The Bad News (well, really just "frustrating" news)

I said earlier that we moved in. That is technically correct in that we are sleeping in it, but we haven't "moved in." The reason for that is that the container that we shipped to Peru has not arrived yet. Actually, it is due into the port in Trujillo today, and it will probally take a few days to get all the paper work in order. It was originally supposed to be here on Aug 5 (10 days ago!), but it sat in a port in Panama because of an accountant's error. This annoyance is mixed with blessing because it has allowed us the benefit of cleaning and painting the inside of our house (the living room was mustard yellow!!!). But we are really eager to get our stuff. Heather and I would simply love to be able to come home and sit on our soft couches!!!

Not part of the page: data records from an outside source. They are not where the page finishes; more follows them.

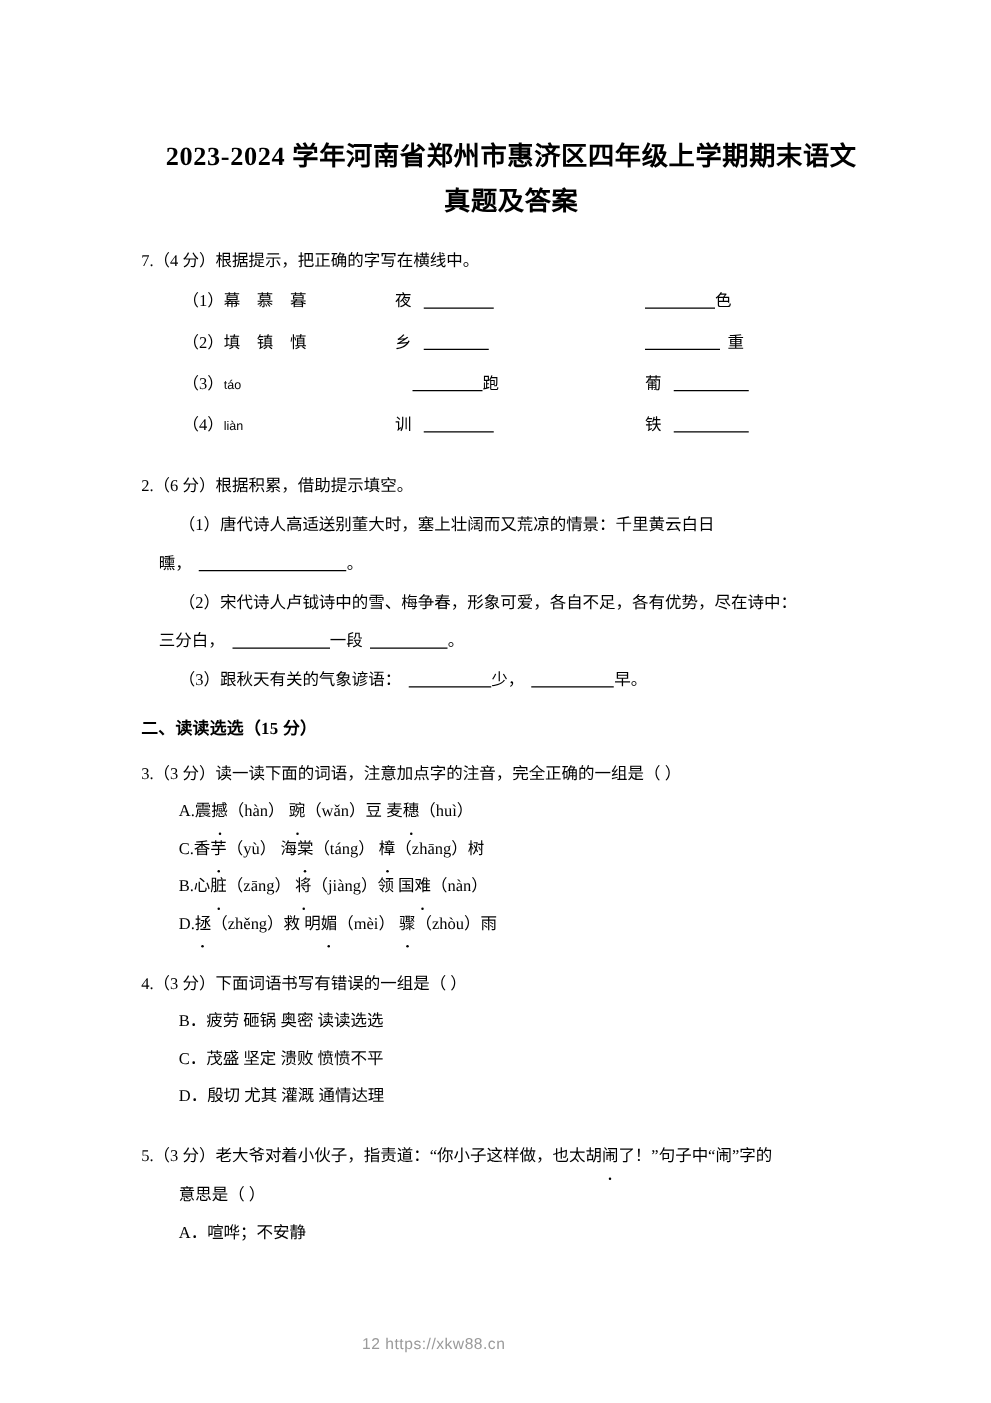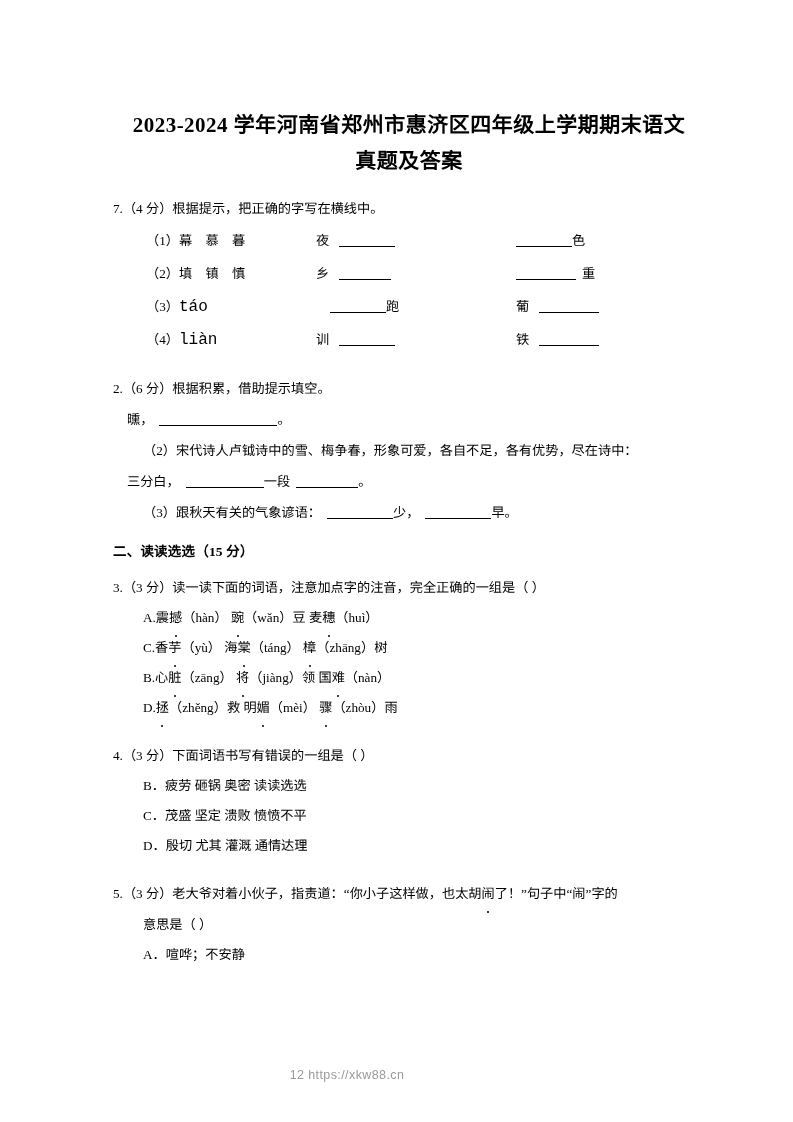--- a/index.html
+++ b/index.html
@@ -87,22 +87,22 @@
     display: inline-block;
     width: 200px;
     vertical-align: baseline;
   }
   .write-row .cell-b {
     display: inline-block;
     vertical-align: baseline;
   }
   .chars { letter-spacing: 5px; }
   .pinyin {
-    font-family: Liberation Mono, monospace;
-    font-size: 16px;
+    font-family: Liberation Sans, sans-serif;
+    font-size: 10px;
   }
 
   
   .blk {
     display: inline-block;
     border-bottom: 1px solid #000;
     height: 13px;
     vertical-align: -2px;
   }
   .blk-52 { width: 52px; }
@@ -179,20 +179,21 @@
   <div class="write-row">
     <span class="cell-label"><span>（3）</span><span class="pinyin">táo</span></span><span class="cell-a"><span class="sp14"></span><span class="blk blk-56"></span><span>跑</span></span><span class="cell-b"><span>葡</span><span class="sp10"></span><span class="blk blk-60"></span></span>
   </div>
 
   <div class="write-row">
     <span class="cell-label"><span>（4）</span><span class="pinyin">liàn</span></span><span class="cell-a"><span>训</span><span class="sp10"></span><span class="blk blk-56"></span></span><span class="cell-b"><span>铁</span><span class="sp10"></span><span class="blk blk-60"></span></span>
   </div>
 
   <div class="q q-stem" style="margin-top:17px;">2.（6 分）根据积累，借助提示填空。</div>
 
+  <div class="sub">（1）唐代诗人高适送别董大时，塞上壮阔而又荒凉的情景：千里黄云白日</div>
   <div class="cont">
     <span>曛，</span><span class="sp6"></span><span class="pblk pblk-118"></span><span>。</span>
   </div>
 
   <div class="sub">（2）宋代诗人卢钺诗中的雪、梅争春，形象可爱，各自不足，各有优势，尽在诗中：</div>
   <div class="cont">
     <span>三分白，</span><span class="sp6"></span><span class="pblk pblk-78"></span><span>一段</span><span class="sp6"></span><span class="pblk pblk-62"></span><span>。</span>
   </div>
 
   <div class="sub">

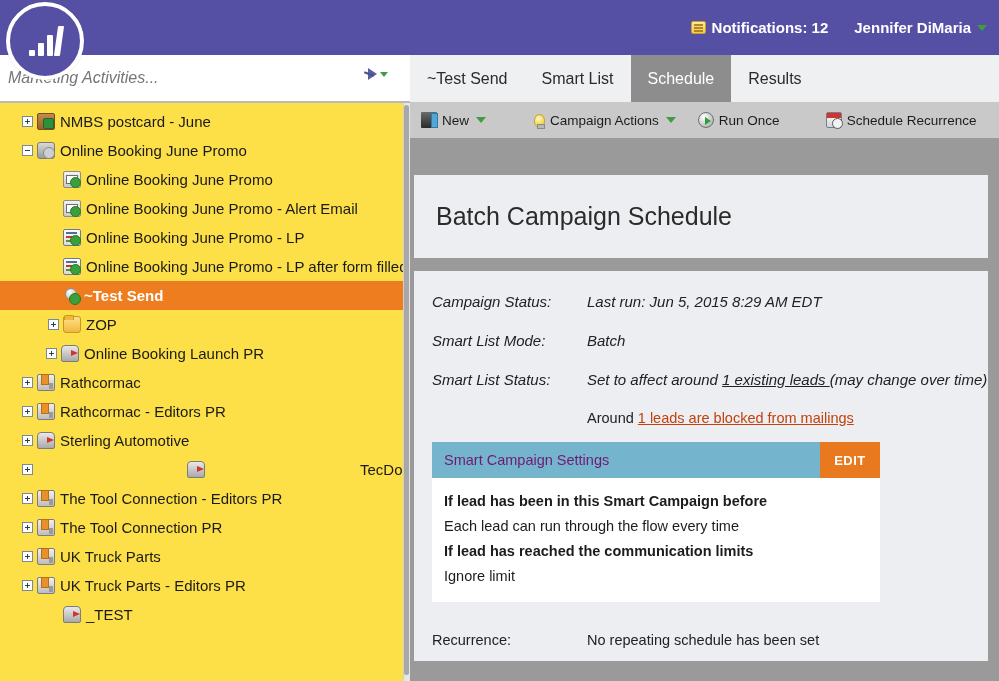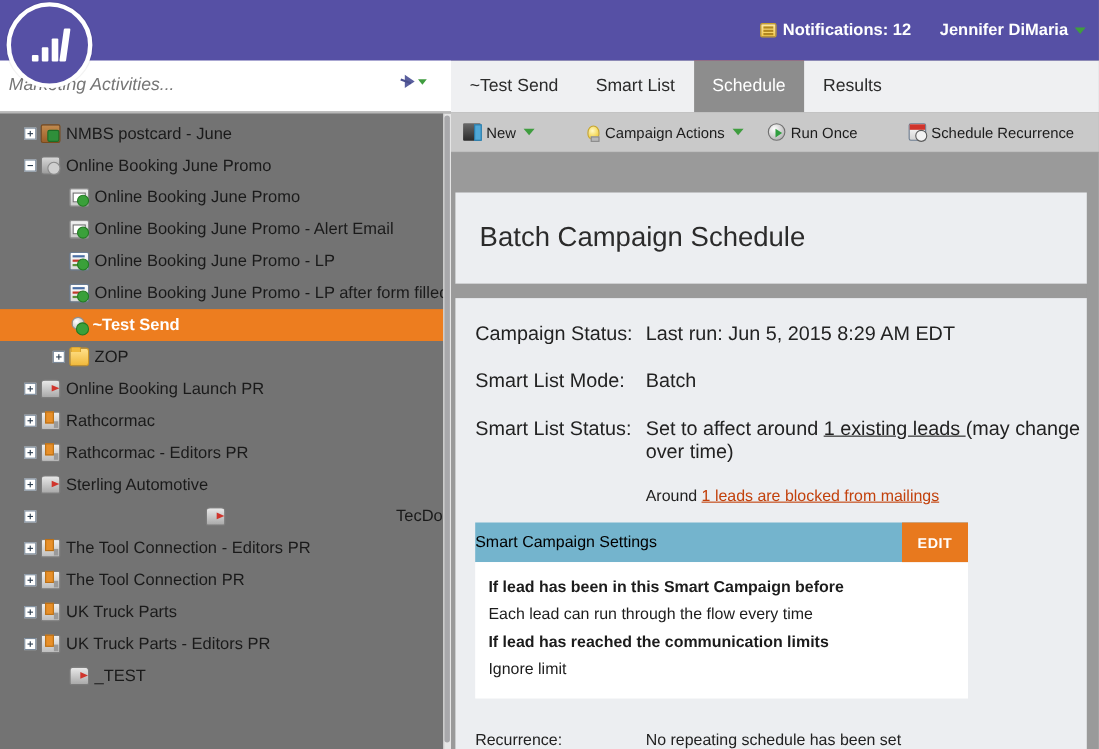--- a/index.html
+++ b/index.html
@@ -106,21 +106,21 @@
     border-right:4px solid transparent;
     border-top:5px solid #3f9d3f;
   }
 
   
   .tree {
     position: relative;
     height: 578px; width: 410px;
     overflow: hidden;
     padding-top: 4px;
-    background: #737373;
+    background: #fde047;
   }
   .tree-scrollbar {
     position: absolute; right: 0; top: 0;
     width: 7px; height: 578px;
     background: #e6e6e6;
     border-left: 1px solid #cfcfcf;
   }
   .tree-thumb {
     position: absolute; right: 1px; top: 2px;
     width: 5px; height: 570px;
@@ -373,21 +373,21 @@
   }
   .panel-gap { height: 13px; background: #9a9a9a; }
   .panel-body {
     background: #eceef1;
     padding: 22px 0 0 0;
     min-height: 390px;
   }
   .field-row {
     display: flex; align-items: flex-start;
     padding: 0 0 22px 18px;
-    font-size: 18px; color: #222222;
+    font-size: 15px; color: #222222; font-style: italic;
   }
   .field-label { width: 155px; flex: none; color: #222222; }
   .field-value { color: #222222; }
   .field-value a {
     color: #222222; text-decoration: underline; cursor: pointer;
   }
   .sub-row {
     padding: 0 0 14px 173px;
     font-size: 14.5px; color: #222222;
   }
@@ -396,21 +396,21 @@
   .settings-box {
     margin: 2px 0 0 18px;
     width: 448px;
   }
   .settings-head {
     background: #74b4cd;
     height: 36px;
     display: flex; align-items: center; justify-content: space-between;
   }
   .settings-head span.title {
-    font-size: 14.5px; color: #000000;
+    padding-left: 12px; font-size: 14.5px; color: #701a75;
   }
   .settings-edit {
     background: #e8791e; color: #ffffff;
     font-size: 13px; font-weight: bold; letter-spacing: .5px;
     height: 36px; width: 60px;
     display: flex; align-items: center; justify-content: center;
     cursor: pointer;
   }
   .settings-body {
     background: #ffffff;
@@ -499,21 +499,21 @@
         <div class="tree-row selected" style="padding-left: 48px;">
           <span class="toggle none"></span>
           <span class="ico ico-campaign"></span>
           <span>~Test Send</span>
         </div>
         <div class="tree-row" style="padding-left: 48px;">
           <span class="toggle plus"></span>
           <span class="ico ico-folder"></span>
           <span>ZOP</span>
         </div>
-        <div class="tree-row" style="padding-left: 22px;">
+        <div class="tree-row" style="padding-left: 22px; margin-left: 24px;">
           <span class="toggle plus"></span>
           <span class="ico ico-mailbox"></span>
           <span>Online Booking Launch PR</span>
         </div>
         <div class="tree-row" style="padding-left: 22px;">
           <span class="toggle plus"></span>
           <span class="ico ico-books"></span>
           <span>Rathcormac</span>
         </div>
         <div class="tree-row" style="padding-left: 22px;">

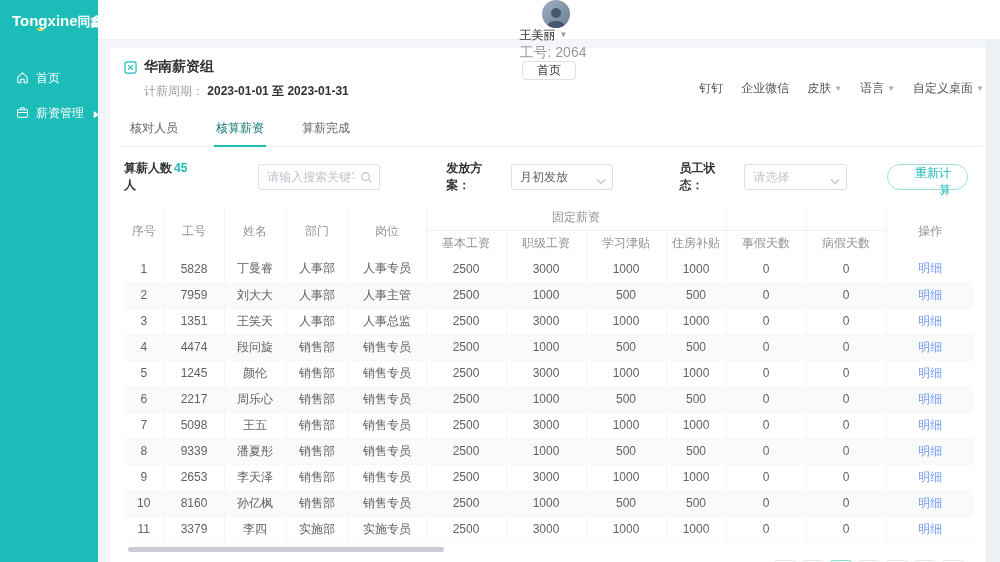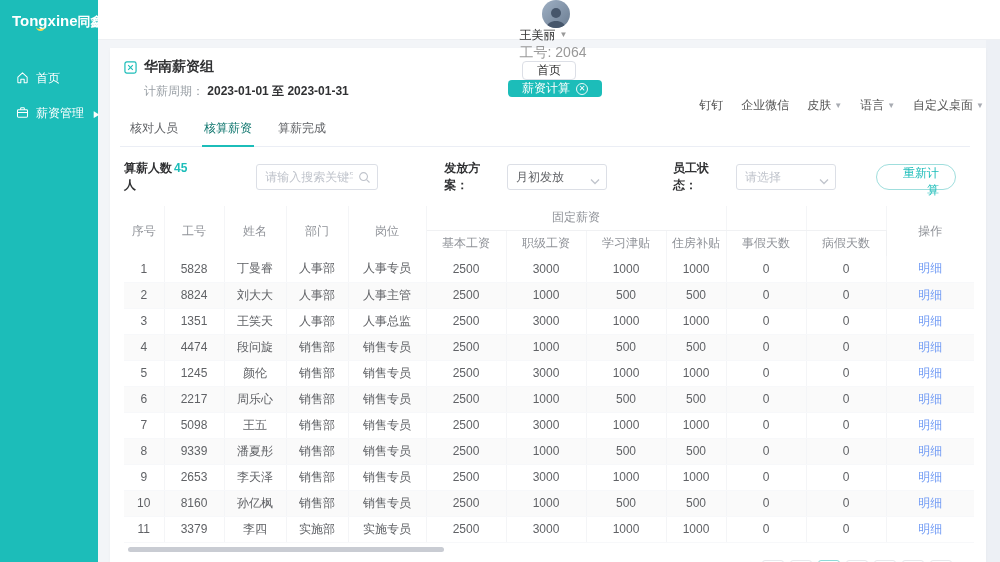--- a/index.html
+++ b/index.html
@@ -40,30 +40,30 @@
     font-size:8px; line-height:10px; text-align:center; display:inline-block; }
   .header-right { margin-left:auto; display:flex; gap:18px;
     padding-right:16px; font-size:12px; color:#555; }
   .hr-item { display:flex; align-items:center; gap:3px; cursor:pointer; white-space:nowrap; }
   .hr-caret { font-size:8px; color:#a8abb2; }
 
   
   .content { position:absolute; left:98px; top:40px; right:0; bottom:0; background:#f3f5f8; }
   .right-strip { position:absolute; right:0; top:0; width:14px; bottom:0; background:#edf0f5; }
   .card { position:absolute; left:12px; top:8px; right:14px; bottom:0; background:#fff;
-    box-shadow:0 1px 3px rgba(0,0,0,.03); padding:10px 16px 0 10px; overflow:hidden; }
+    box-shadow:0 1px 3px rgba(0,0,0,.03); padding:10px 4px 0 10px; overflow:hidden; }
 
   .title-row { display:flex; align-items:center; gap:7px; padding-left:4px; }
   .group-icon { width:13px; height:13px; flex:0 0 auto; }
   .page-title { font-size:14px; font-weight:bold; color:#303133; }
   .period-row { margin:7px 0 0 24px; font-size:12px; }
   .period-label { color:#9aa0a6; }
   .period-value { color:#303133; font-weight:600; }
 
-  .tabs-bar { display:flex; gap:22px; margin-top:14px; padding:0 0 0 8px;
+  .tabs-bar { display:flex; gap:34px; margin-top:14px; padding:0 0 0 8px;
     border-bottom:1px solid #ebeef5; }
   .tab-item { font-size:12px; color:#606266; padding:6px 2px 9px 2px; cursor:pointer;
     position:relative; }
   .tab-item.active { color:#0f766e; }
   .tab-item.active::after { content:""; position:absolute; left:0; right:0; bottom:-1px;
     height:2px; background:#1cbdb9; }
 
   .filter-row { display:flex; align-items:center; margin-top:13px; padding-left:4px;gap:40px; }
   .count-label { font-size:12px; color:#303133; font-weight:600; }
   .count-num { color:#1cbdb9; font-weight:600; margin:0 2px; }
@@ -152,24 +152,20 @@
     <div class="user-block">
       <div class="user-name">
         <span>王美丽</span>
         <span class="user-caret">▼</span>
       </div>
       <div class="user-id">工号: 2064</div>
     </div>
     <div class="header-divider"></div>
     <div class="page-tab plain">
       <span>首页</span>
-    </div>
-    <div class="page-tab active">
-      <span>薪资计算</span>
-      <span class="tab-close">✕</span>
     </div>
     <div class="header-right">
       <span class="hr-item">
         <span>钉钉</span>
       </span>
       <span class="hr-item">
         <span>企业微信</span>
       </span>
       <span class="hr-item">
         <span>皮肤</span>
@@ -293,21 +289,21 @@
                 <td>2500</td>
                 <td>3000</td>
                 <td>1000</td>
                 <td>1000</td>
                 <td>0</td>
                 <td>0</td>
                 <td><a class="detail-link">明细</a></td>
               </tr>
               <tr>
                 <td>2</td>
-                <td>8824</td>
+                <td>7959</td>
                 <td>刘大大</td>
                 <td>人事部</td>
                 <td>人事主管</td>
                 <td>2500</td>
                 <td>1000</td>
                 <td>500</td>
                 <td>500</td>
                 <td>0</td>
                 <td>0</td>
                 <td><a class="detail-link">明细</a></td>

Once we get our house set up, then I think it will be easier to get into a routine. If my watch didn't tell me the day of the week, I would simply be lost. We have been filling our time getting things we need and studying Spanish on our own as well as practicing with anyone who would be willing to talk.

Let me tell you, it is so frustrating not being able to speak the language well. For example, one of the men working on our house today saw a book on the table that I have been reading called, Reinventing Jesus [which is a good book about the modern insanity among so-called scholars & the popular media which is reinventing Jesus after their/its own desires]. He asked about it and then asked us about what we believe, and together, my wife and I fumbled through the Gospel in our broken Spanish. We invited him to our church, so we shall see. But nevertheless, it is very frustrating knowing what I want to say and not being able to find the Spanish words to speak them (yes, that is a prayer request!!!).

Having Fun & Being Silly in Peru

Beware of Missionary Kids!!!

This is what could happen if you let your children play with missionary kids! The other night, we were over at the Baker's house and Colton "I- Can- Never- Get- Enough- Attention" Ferguson allowed himself to do the unthinkable...

And yes, I was mocking him. It's part of the strategy to set things right.

Note: Lest there be any concern that Colton wasn't enjoying this, he even came back and asked to have his picture taken.